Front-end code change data
┏━━
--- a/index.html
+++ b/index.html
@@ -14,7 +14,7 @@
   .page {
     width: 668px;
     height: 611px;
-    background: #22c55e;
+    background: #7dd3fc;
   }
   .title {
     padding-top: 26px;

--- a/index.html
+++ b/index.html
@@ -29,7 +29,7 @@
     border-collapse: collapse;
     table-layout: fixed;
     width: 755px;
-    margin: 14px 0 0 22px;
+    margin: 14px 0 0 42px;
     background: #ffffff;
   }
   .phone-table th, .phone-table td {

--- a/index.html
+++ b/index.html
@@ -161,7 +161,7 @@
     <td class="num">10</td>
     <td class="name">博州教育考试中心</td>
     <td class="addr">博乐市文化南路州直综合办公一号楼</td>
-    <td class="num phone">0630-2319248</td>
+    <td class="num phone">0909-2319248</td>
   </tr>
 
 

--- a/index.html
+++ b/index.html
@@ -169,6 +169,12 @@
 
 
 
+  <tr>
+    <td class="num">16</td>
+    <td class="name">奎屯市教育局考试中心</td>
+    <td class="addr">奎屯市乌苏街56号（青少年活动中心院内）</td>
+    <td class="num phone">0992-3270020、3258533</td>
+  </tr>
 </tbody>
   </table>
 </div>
┗━━
┏━━
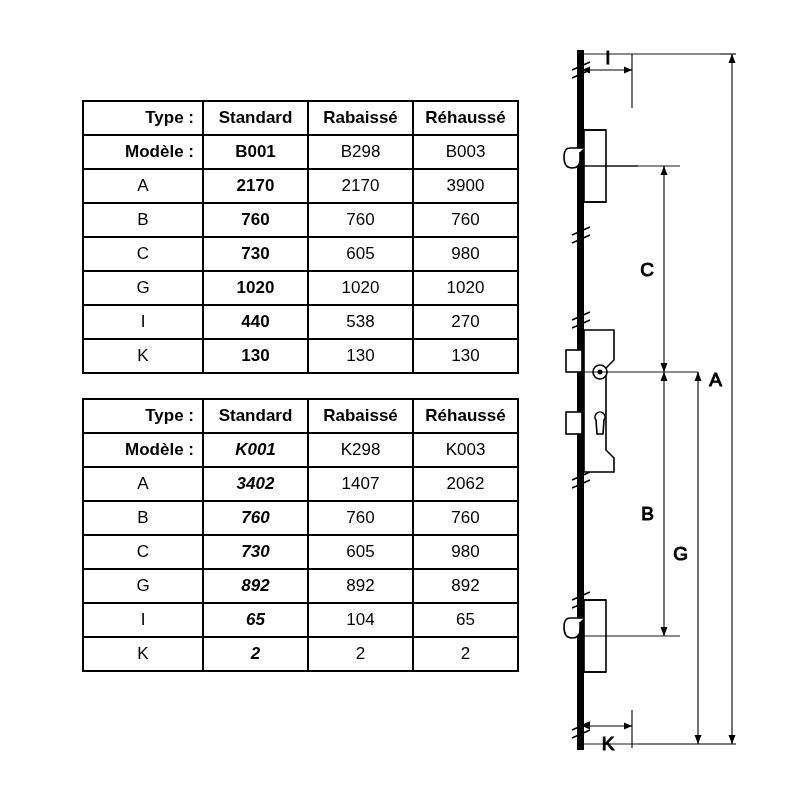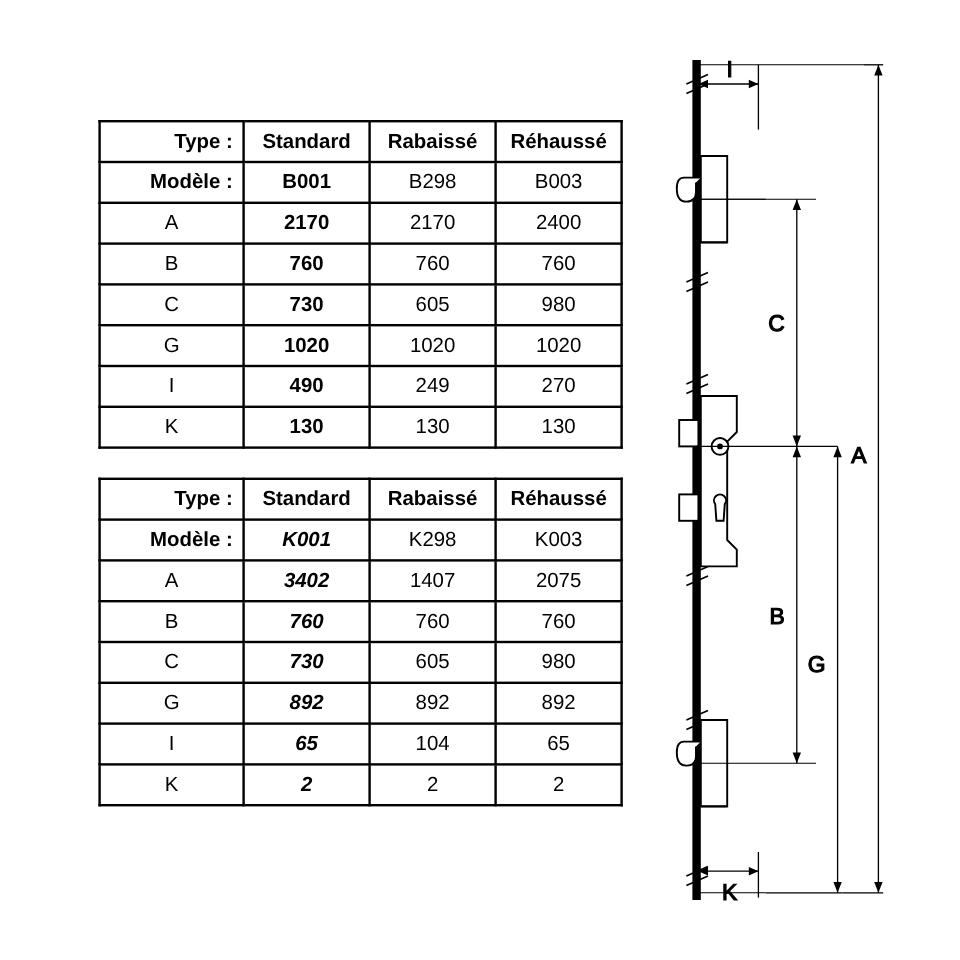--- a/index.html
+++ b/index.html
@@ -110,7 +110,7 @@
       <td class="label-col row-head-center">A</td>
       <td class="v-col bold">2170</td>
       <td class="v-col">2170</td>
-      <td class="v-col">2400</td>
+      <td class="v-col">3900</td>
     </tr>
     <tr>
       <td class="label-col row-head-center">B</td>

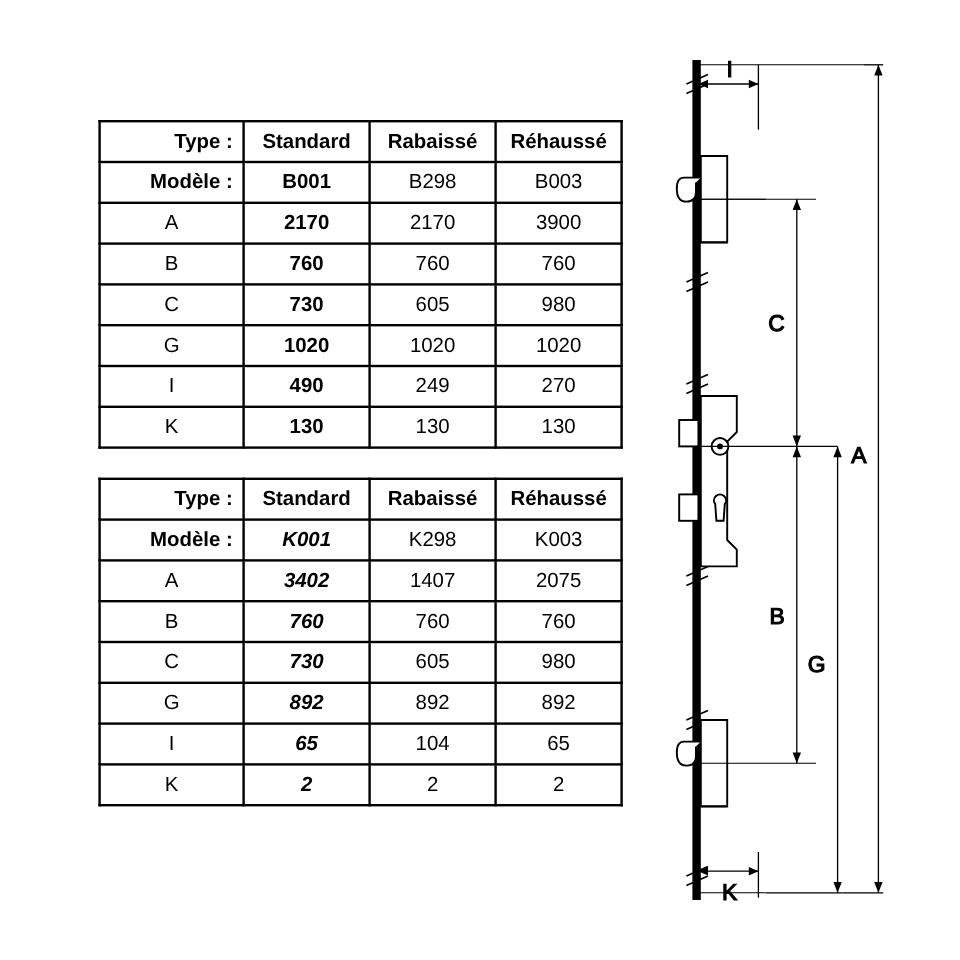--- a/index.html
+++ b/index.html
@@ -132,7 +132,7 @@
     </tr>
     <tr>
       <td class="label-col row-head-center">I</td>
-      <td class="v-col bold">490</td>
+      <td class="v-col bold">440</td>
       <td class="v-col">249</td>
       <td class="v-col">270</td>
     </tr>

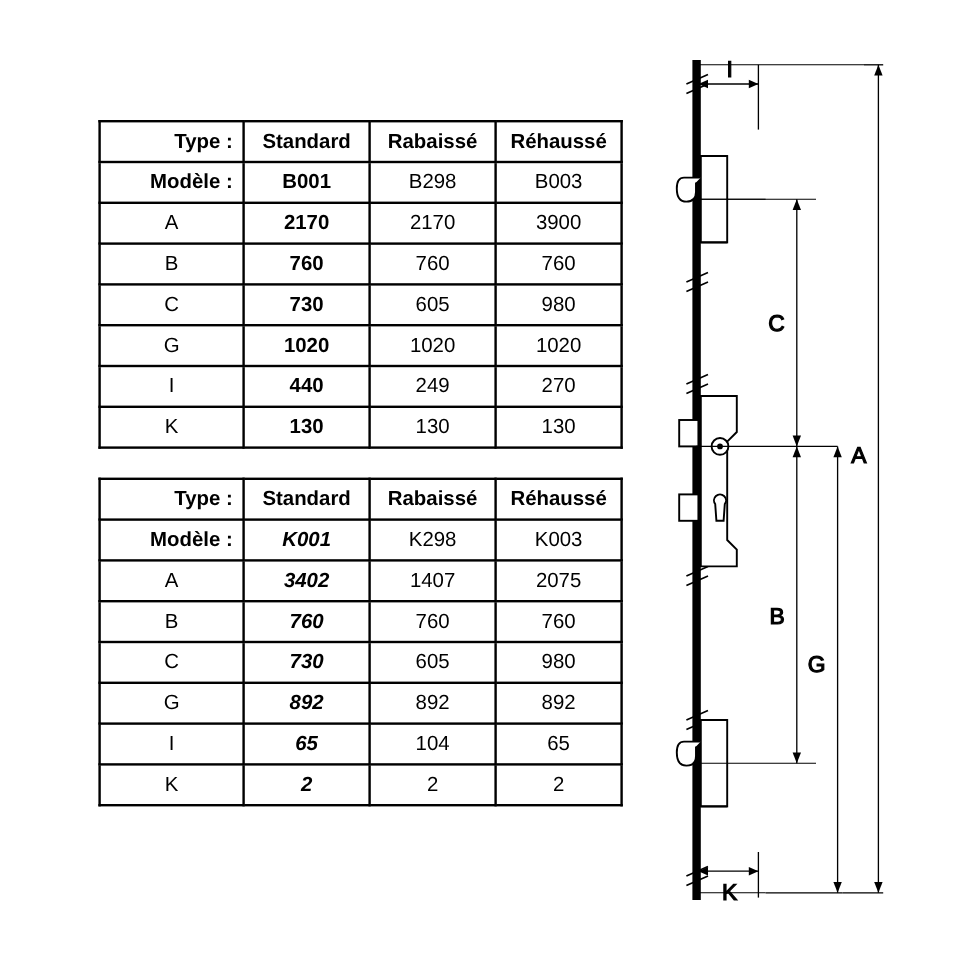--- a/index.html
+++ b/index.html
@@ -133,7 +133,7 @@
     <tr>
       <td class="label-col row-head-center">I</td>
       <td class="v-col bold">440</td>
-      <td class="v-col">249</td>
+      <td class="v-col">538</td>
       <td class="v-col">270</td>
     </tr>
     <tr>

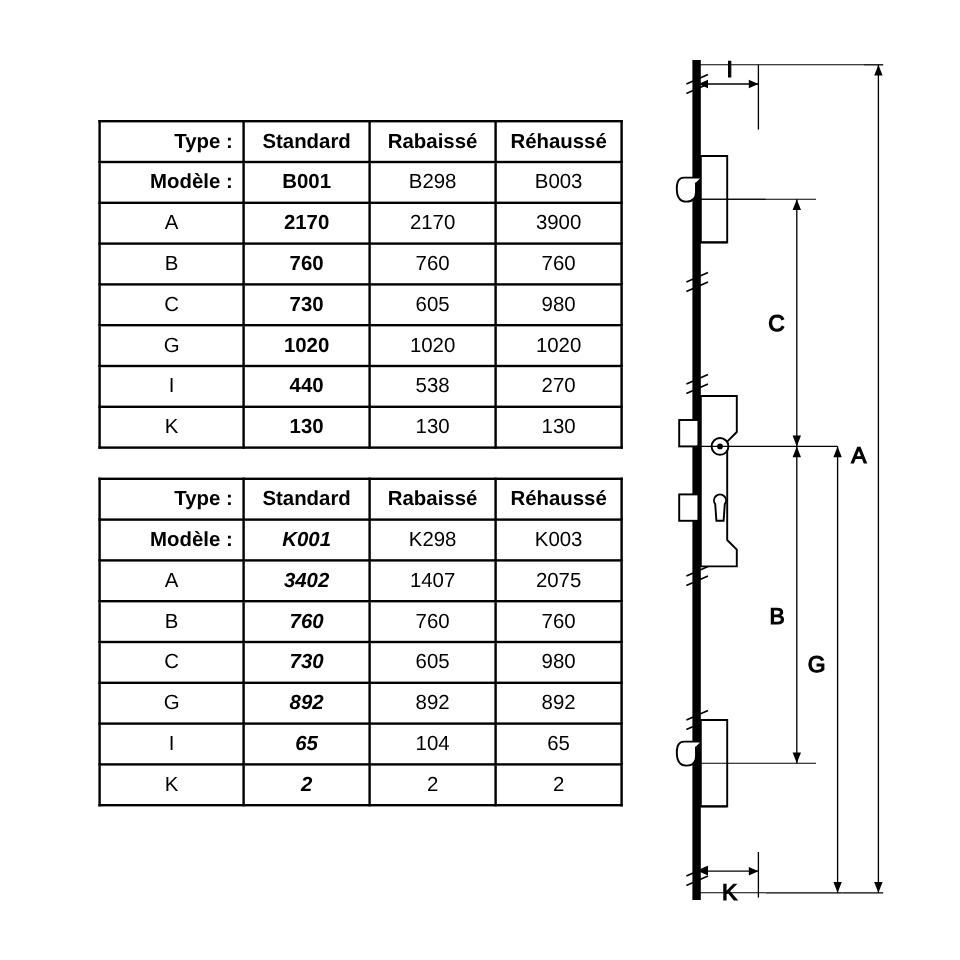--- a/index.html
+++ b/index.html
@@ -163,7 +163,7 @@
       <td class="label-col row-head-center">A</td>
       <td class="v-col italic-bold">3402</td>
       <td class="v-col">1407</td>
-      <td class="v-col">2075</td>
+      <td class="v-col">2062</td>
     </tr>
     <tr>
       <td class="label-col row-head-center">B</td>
┗━━
### Work instructions
Check each line in the records for the word "name" and say how many have it, with nothing else.

### Answer to this exercise
2